Supplementary Figure 9. Brain expression pattern of C9ORF72 ortholog from Allen Brain Atlas (a-l) Expression pattern of C9ORF72-ortholog of brain from Allen Brain Atlas database. Allen Brain Atlas used probes from exon 4 through exon 11. In situ hybridization of C9ORF72-ortholog in sagittal section of mice brain at P56: Nissl staining (a) and expression image (b) from similar slices. Higher magnification of cortex (c, d), hippocampus (e, f), brainstem (g, h), cerebellum (i, j), and thalamus (k, l) from similar slices. Nissl staining (a, c, e, g, i, k) and expression of C9ORF72-ortholog (b, d, f, h, j, l). Note that hippocampus has higher expression. Bar, 1 mm (a, b) and 300 μm (c-l). Note that each image is a distinct section.

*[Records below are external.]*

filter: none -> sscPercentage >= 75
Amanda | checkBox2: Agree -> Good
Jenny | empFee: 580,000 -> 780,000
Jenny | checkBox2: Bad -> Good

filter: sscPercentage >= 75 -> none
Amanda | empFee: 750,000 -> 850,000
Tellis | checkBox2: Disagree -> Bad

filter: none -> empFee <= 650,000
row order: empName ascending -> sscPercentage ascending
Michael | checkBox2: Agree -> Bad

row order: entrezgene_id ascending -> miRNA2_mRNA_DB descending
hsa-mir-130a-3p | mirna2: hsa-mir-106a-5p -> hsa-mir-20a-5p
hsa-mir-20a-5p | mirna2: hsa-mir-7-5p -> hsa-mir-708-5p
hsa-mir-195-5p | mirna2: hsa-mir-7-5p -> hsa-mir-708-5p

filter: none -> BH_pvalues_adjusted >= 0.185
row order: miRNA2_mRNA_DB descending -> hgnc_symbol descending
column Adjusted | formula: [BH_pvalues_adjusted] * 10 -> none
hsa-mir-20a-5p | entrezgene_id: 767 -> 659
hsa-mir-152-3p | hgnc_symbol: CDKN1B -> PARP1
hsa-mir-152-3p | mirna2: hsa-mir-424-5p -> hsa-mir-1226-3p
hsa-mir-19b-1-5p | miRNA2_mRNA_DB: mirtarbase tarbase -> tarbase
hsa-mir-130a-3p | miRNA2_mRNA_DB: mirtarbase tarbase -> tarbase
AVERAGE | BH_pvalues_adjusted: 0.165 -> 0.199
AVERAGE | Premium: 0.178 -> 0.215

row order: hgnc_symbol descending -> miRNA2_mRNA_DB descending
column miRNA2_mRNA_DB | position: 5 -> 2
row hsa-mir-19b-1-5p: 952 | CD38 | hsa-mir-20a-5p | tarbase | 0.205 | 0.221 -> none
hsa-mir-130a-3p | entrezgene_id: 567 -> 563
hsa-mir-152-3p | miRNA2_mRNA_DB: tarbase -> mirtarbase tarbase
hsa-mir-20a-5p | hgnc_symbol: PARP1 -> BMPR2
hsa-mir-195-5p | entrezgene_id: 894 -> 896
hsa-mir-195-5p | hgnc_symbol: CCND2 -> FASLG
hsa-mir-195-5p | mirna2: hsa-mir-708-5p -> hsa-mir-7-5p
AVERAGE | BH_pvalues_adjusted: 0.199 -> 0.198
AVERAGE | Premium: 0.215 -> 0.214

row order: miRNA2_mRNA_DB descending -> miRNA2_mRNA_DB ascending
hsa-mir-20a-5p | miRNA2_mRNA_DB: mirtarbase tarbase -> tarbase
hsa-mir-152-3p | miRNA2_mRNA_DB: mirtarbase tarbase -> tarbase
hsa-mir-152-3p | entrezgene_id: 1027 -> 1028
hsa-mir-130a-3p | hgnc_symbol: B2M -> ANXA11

Supplementary Figure 10. Spinal cord expression pattern of C9ORF72 ortholog from Allen Brain Atlas (a-g) Expression pattern of C9ORF72-ortholog in spinal cord from Allen Brain Atlas database. Allen Brain Atlas used probes from exon 4 through exon 11. In situ hybridization of C9ORF72-ortholog in sagittal section of mouse brain at P56: Nissl staining (a) and expression image (b-g) from similar slices. Lower (a-d) and higher (e-g) magnification are presented. Expression pattern of C9ORF72-ortholog (d, e), ChAT (b, f) and GFAP (c, g) are shown. Note that C9ORF72-ortholog transcript distributes mainly in the grey matter and displays a pattern similar to, but modestly broader than ChAT. White line shows the border between grey and white matter (e-g). Bar, 200 μm (a-d), 100 μm (e-g). note that each image is from a distinct section.
Supplementary Table 1. Distribution of C9ORF72-ortholog in CNS
Supplementary Table 2. X-gal expression during embryonic and postnatal stages in CNS. N/A, not applicable.